Chara in mangrove swamp

Surrounded by the somber greenness of a wall of Buttonwood Mangrove, a confusion of black, dead tree branches was draped with white, cobwebby, soggy, lifeless "something." Up closer, the "something" began showing signs of organization, as seen below:

Dead Chara alga draped on sticks in a swamp

Much closer, features of the white stuff jogged certain memories, and I began to recognize the green alga called Chara, as seen below:

Chara alga

Chara alga is multicellular and at first glance resembles certain flowering land plants, because of stem-like and leaf-like structures, which nonetheless are not stems or leaves because they lack the vascular plumbing all flowering plants have. As an alga, Chara has no roots and doesn't produce flowers. It reproduces vegetatively in various ways, and sexually by producing oospores. Sometimes Chara species are called stoneworts.

The dead, white Chara draping dead tree stems in the picture once grew in green masses suspended in water above the dead, at-that-time-submerged stems in the picture. The water level dropped, leaving the Chara stranded, dying, drying out, and turning white. At one time the water must have been remarkably dense with Chara. But, what Chara species might it be?

In 2010, Scribailo and Alix estimated that 17 Chara species occur in Mexico, but that didn't help much bringing order to the genus. You may recall that in Texas we found two Chara species fairly commonly occurring in the Dry Frio River, but were unable to identify them to species level. Mexico's Chara species are considerably less studied than those of Texas and the US.

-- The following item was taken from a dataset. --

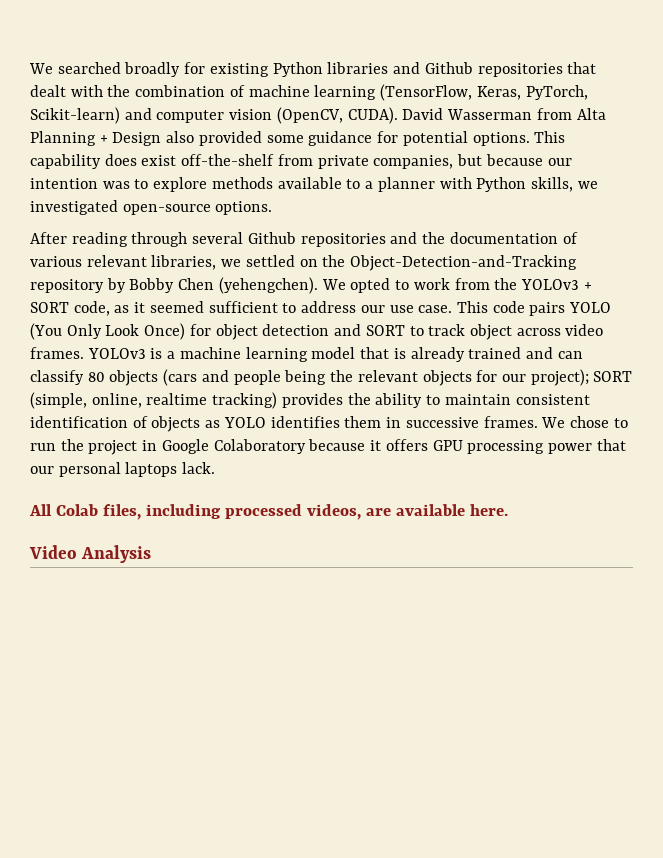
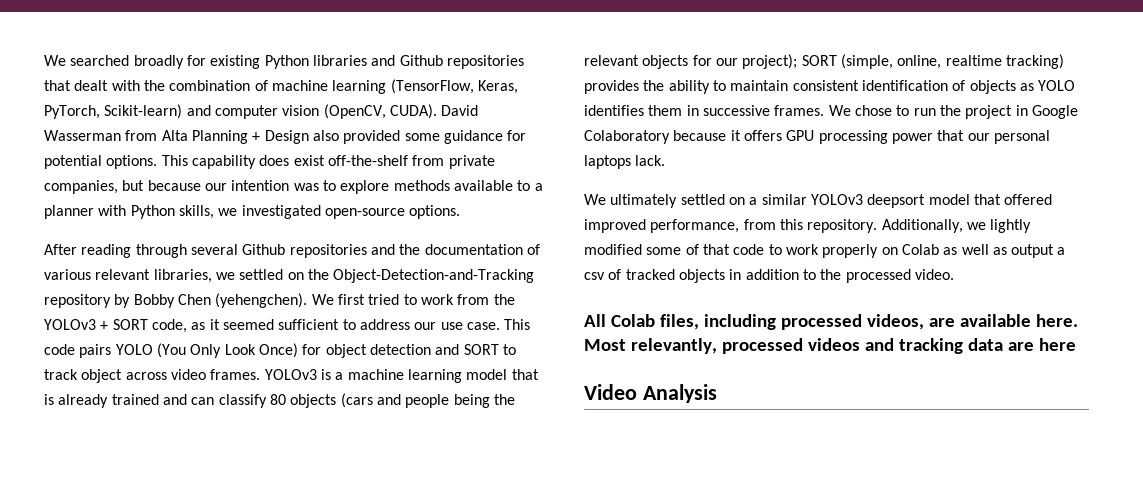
[350,278,391,293] opted -> [337,294,400,305] first tried
(216, 468) none -> [584,194,1053,208] [584,219,1032,233] [584,244,1066,258] [584,269,954,283] // We ultimately settled on a similar YOLOv3 deepsort model that offered improved performance, from this repository. Additionally, we lightly modified some of that code to work properly on Colab as well as output a csv of tracked objects in addition to the processed video.
(508, 510) none -> [584,338,1076,354] Most relevantly, processed videos and tracking data are here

Still, a good bit of studying pictures of identified Chara species on the Internet gave me the impression that our Chara might belong to what RD Woods in his 1965 "Monograph of the Characeae" referred to as "the species complex of Chara zeylanica." The complex consists of several highly variable "macrospecies." My impression is based on little more than the fact that alga assigned to this complex appear to have thick, striated, stem-like structures with whorls of unusually short, leaf-like appendages, and the whorls are fairly close together.